Was sind die zentralen Themenfelder?
Die zentralen Themen sind das präsidentielle Regierungssystem, die Stabilitätsprobleme in lateinamerikanischen Demokratien, die Funktionsweise von Regierungskoalitionen und die spezifischen Instrumente der Exekutivgewalt zur Sicherung parlamentarischer Unterstützung.
Was ist das primäre Ziel der Arbeit?
Das primäre Ziel ist es, aufzuzeigen, wie brasilianische Präsidenten durch den strategischen Einsatz bestimmter Werkzeuge („Toolbox“) legislative Unterstützung in einem fragmentierten Parteiensystem sichern können.
Welche wissenschaftliche Methode wird verwendet?
Es handelt sich um eine politikwissenschaftliche Analyse, die den wissenschaftlichen Diskurs (u.a. von Linz, Mainwaring, Power) mit aktuellen Fakten des brasilianischen politischen Systems vergleicht und in einem institutionellen Rahmen bewertet.
Was wird im Hauptteil behandelt?
Der Hauptteil gliedert sich in die theoretische Abgrenzung der Regierungssysteme, die Entwicklung des Konzepts Koalitionspräsidentialismus in der Wissenschaft sowie die praktische Anwendung der sogenannten „Toolbox“ (Coalition Goods und Pork) in der brasilianischen Regierungspraxis.
Welche Schlüsselwörter charakterisieren die Arbeit?
Zu den wichtigsten Begriffen gehören Koalitionspräsidentialismus, Regierbarkeit, Präsidentialismus, Coalition Goods, Pork, Exekutive, Legislative und das Mehrparteiensystem Brasiliens.
Was genau versteht der Autor unter der „Toolbox“ der Exekutive?
Die „Toolbox“ bezeichnet Instrumente, mit denen die Exekutive versucht, legislative Mehrheiten zu sichern.

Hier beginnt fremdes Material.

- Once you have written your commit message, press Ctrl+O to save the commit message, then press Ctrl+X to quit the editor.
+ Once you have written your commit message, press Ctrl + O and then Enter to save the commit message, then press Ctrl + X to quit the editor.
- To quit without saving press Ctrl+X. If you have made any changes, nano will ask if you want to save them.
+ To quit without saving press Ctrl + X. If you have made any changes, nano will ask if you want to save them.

Dazu gehören vor allem „Coalition Goods“ (die strategische Verteilung von Kabinettsposten) und „Pork“ (die Zuweisung von Staatsgeldern an Bundesstaaten zur Stimmenmaximierung).
Warum gilt der Koalitionspräsidentialismus in Brasilien als „best practice“?
Er gilt als „best practice“, weil es brasilianischen Präsidenten über verschiedene Regierungsperioden hinweg gelungen ist, trotz einer extremen Parteienfragmentierung eine stabile Regierbarkeit und eine kontinuierliche legislative Unterstützung durch Koalitionsbildungen zu erreichen.